《本記事のポイント》

  • 残り1カ月を切った台湾の地方選で、与党の支持が伸び悩む
  • 台北市長選などの有力選挙に負ければ、蔡英文総統の責任論に発展しかねない
  • 蔡氏と台湾独立派を勢いづかせる起爆剤は、トランプ米大統領の訪台

台湾の次期総統選挙の前哨戦であり、11月24日に投開票される統一地方選挙まで1カ月を切った。蔡英文総統率いる与党の支持率は2割台に低迷し、現有の議席を守り抜けるかが焦点となっている。

与党の支持率は、政権交代しても経済状況がよくならない、という不満などで低下。また蔡氏は、中国との統一でもなく、独立でもない「現状維持」の方針を掲げているものの、その姿勢が"弱腰"として捉えられ、批判を受けている。

地方選の中でも注目されているのが、首都の台北市長選。現職で無所属の河文哲(コー・ウェンチョー)氏が、二大政党の不満の受け皿として支持を伸ばし、与党候補者が追う展開となっている。

蔡陣営が、台北市長などの有力選挙で敗北すれば、責任論に発展する可能性があり、2020年の総統選の再選にも影響が及ぶ。もし蔡氏が再選できなければ、日米などが連携して形成しつつある「対中包囲網」の一角が崩れかねない。

トランプ大統領の訪台が、台湾を後押しする

求心力を失いつつある与党が支持率を回復させる起爆剤となるのは、「トランプ米大統領の台湾訪問」だろう。

トランプ政権では、歴代政権に比べて米政府高官が訪台する頻度が多く、長らく凍結していた台湾への武器の売却も決定。米議会も、環太平洋合同演習(リムパック)への台湾の参加や、米台による合同軍事演習の実施を求める法案を提出するなど、政権も議会も台湾重視が鮮明となっている。

そうした中で、政府高官の相互訪問を可能にした「台湾旅行法」に基づき、トランプ氏が台湾を訪問すれば、蔡氏の支持率は一気に回復し、「台湾独立論」を勢いづかせることになる。

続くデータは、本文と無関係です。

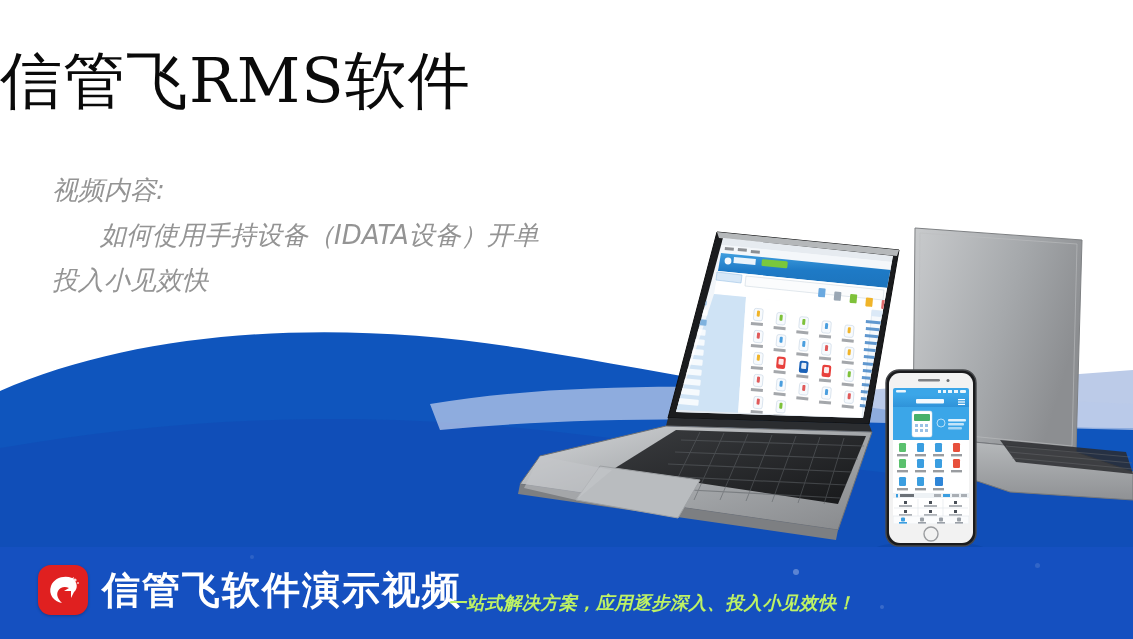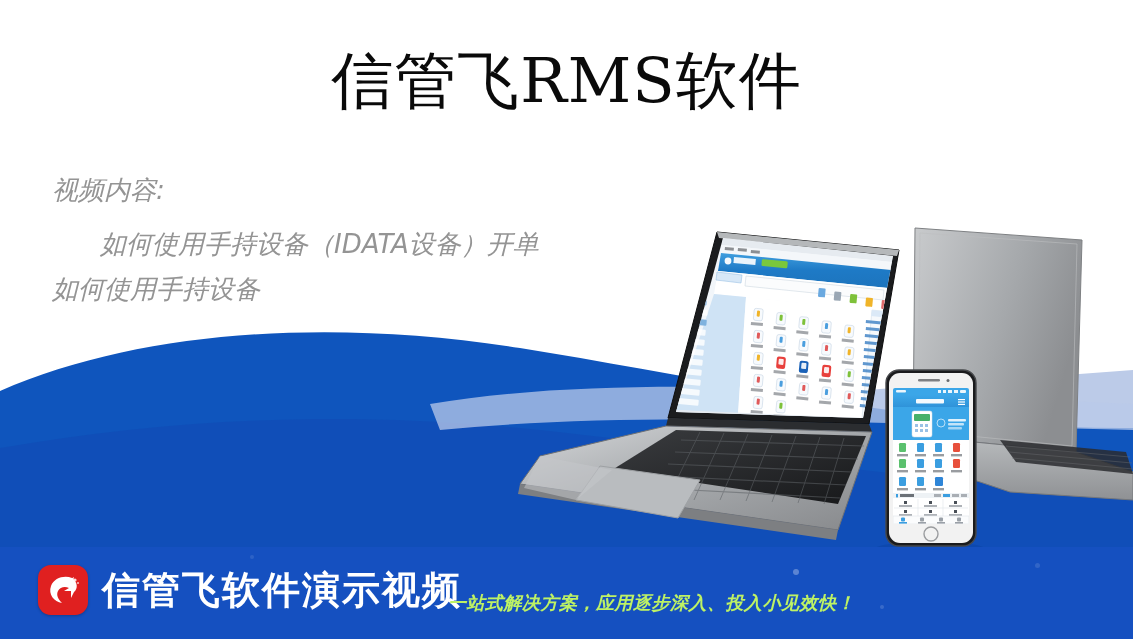--- a/index.html
+++ b/index.html
@@ -17,7 +17,7 @@
   
   .title {
     position:absolute; left:0; top:44px; width:1133px;
-    text-align:center;
+    text-align:left;
     font-family:"DejaVu Serif","Liberation Serif", serif;
     font-size:62px; line-height:1.18; color:#0a0a0a;
     letter-spacing:1px;

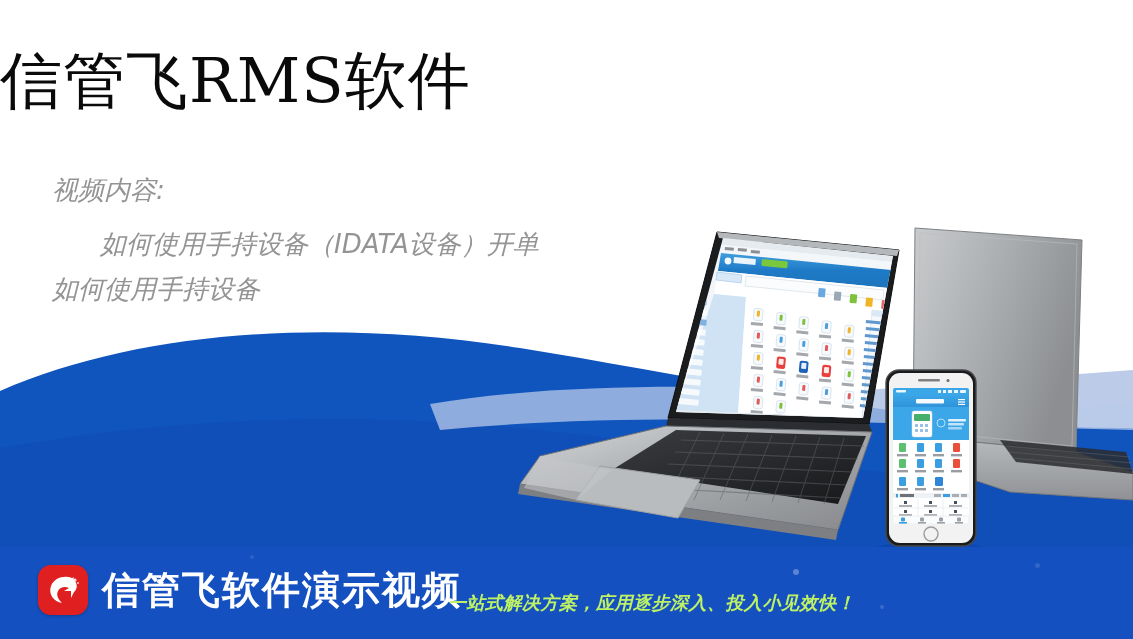--- a/index.html
+++ b/index.html
@@ -31,7 +31,7 @@
     font-style:italic; font-size:26px; line-height:45px;
     color:#949494;
   }
-  .subtitle .line2 { display:block; text-indent:48px;margin-top:9px; }
+  .subtitle .line2 { display:block; text-indent:48px; }
   .subtitle .line3 { display:block; }
 
   

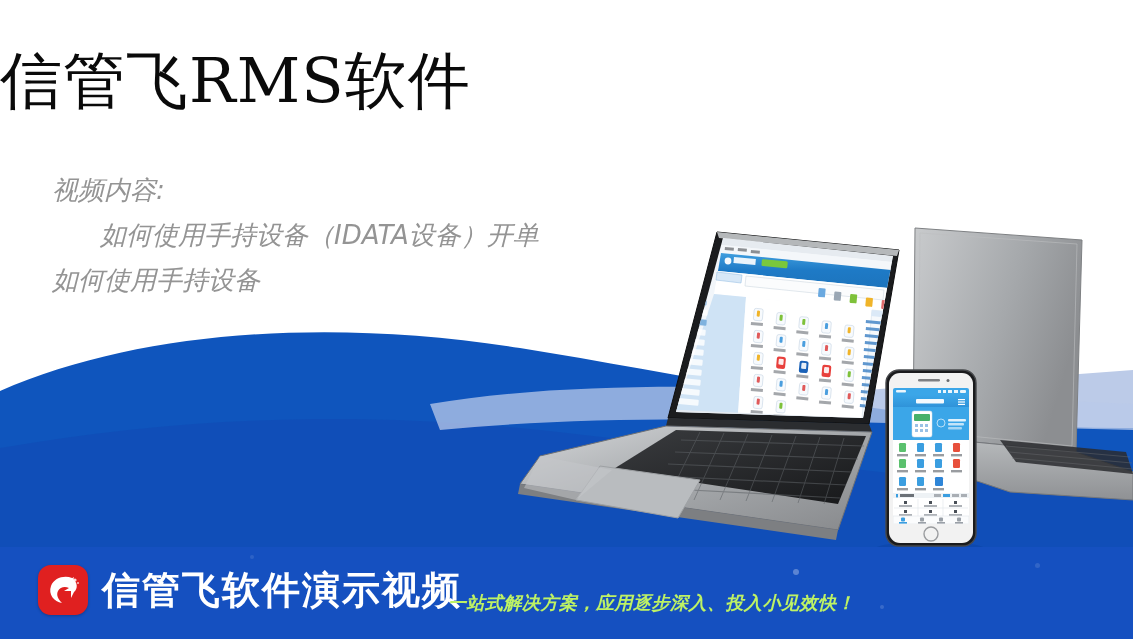--- a/index.html
+++ b/index.html
@@ -93,7 +93,7 @@
   <div class="subtitle">
     <span>视频内容:</span>
     <span class="line2">如何使用手持设备（IDATA设备）开单</span>
-    <span class="line3">如何使用手持设备</span>
+    <span class="line3">投入小见效快</span>
   </div>
 
   <svg class="devices" viewBox="0 0 1133 639" preserveAspectRatio="none">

同時に、中国に接近する台湾の「親中派」の勢いが削がれ、対中包囲網のつながりが強化されるのは違いない。

もちろん、中国を大いに刺激することにはなるが、中国がアジアの支配圏を強め続けるのであれば、トランプ氏の訪台は、極めて効果的なけん制球になる。トランプ氏は、対中包囲網の形成を後押しするためにも、台湾への訪問を検討すべきではないか。